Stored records

━━━━━━━━━━━━━━━━

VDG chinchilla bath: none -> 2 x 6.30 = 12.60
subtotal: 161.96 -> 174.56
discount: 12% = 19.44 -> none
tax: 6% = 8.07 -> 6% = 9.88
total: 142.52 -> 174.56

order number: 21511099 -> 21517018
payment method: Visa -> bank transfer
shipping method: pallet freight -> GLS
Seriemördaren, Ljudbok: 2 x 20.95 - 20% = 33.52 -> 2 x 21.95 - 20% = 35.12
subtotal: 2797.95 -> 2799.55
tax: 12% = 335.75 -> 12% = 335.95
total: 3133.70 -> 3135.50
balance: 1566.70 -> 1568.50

━━━━━━━━━━━━━━━━

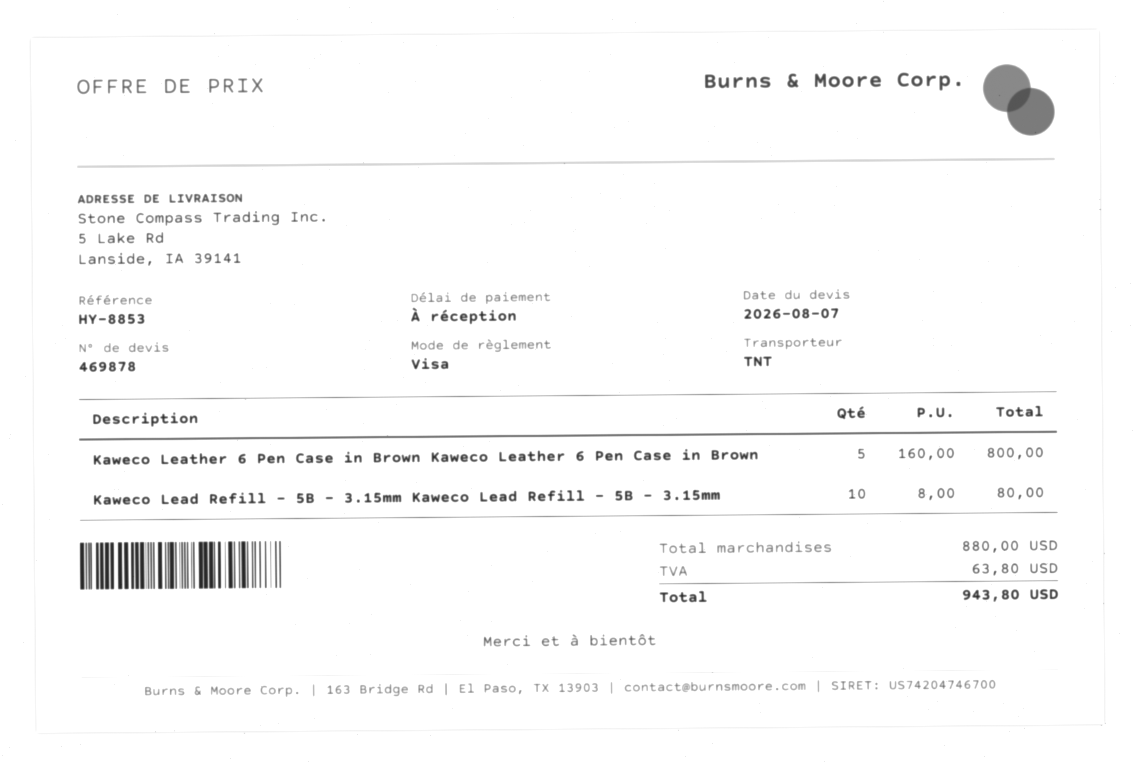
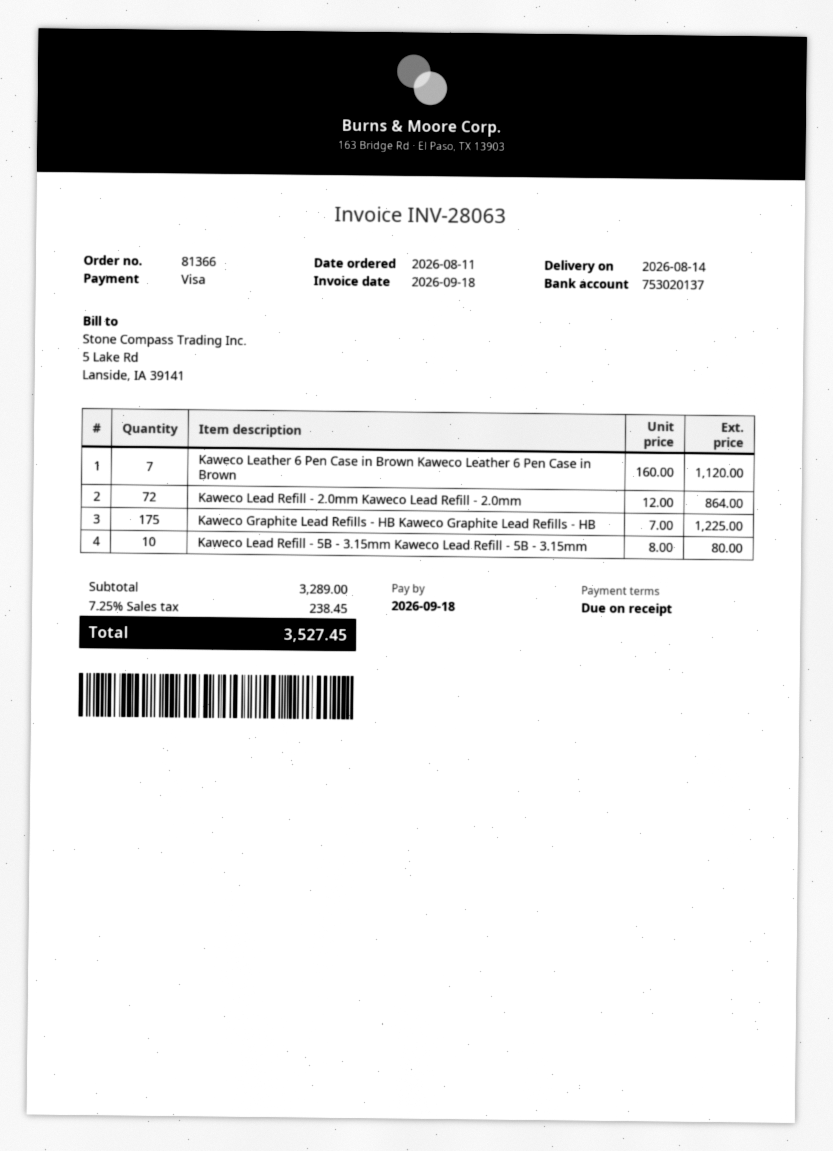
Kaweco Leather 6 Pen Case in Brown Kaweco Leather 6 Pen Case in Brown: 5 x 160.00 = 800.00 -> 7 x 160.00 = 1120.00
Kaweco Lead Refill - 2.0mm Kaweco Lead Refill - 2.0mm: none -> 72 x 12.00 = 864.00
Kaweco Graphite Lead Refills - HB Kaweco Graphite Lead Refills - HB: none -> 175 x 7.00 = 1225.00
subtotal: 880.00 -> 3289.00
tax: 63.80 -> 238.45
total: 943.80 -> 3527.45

━━━━━━━━━━━━━━━━

▸ **WHAT IS BEING ASKED**
Looking at the entries, work out how many lines include the word "Lead" and give the number by itself.

▸ **THE ANSWER**
2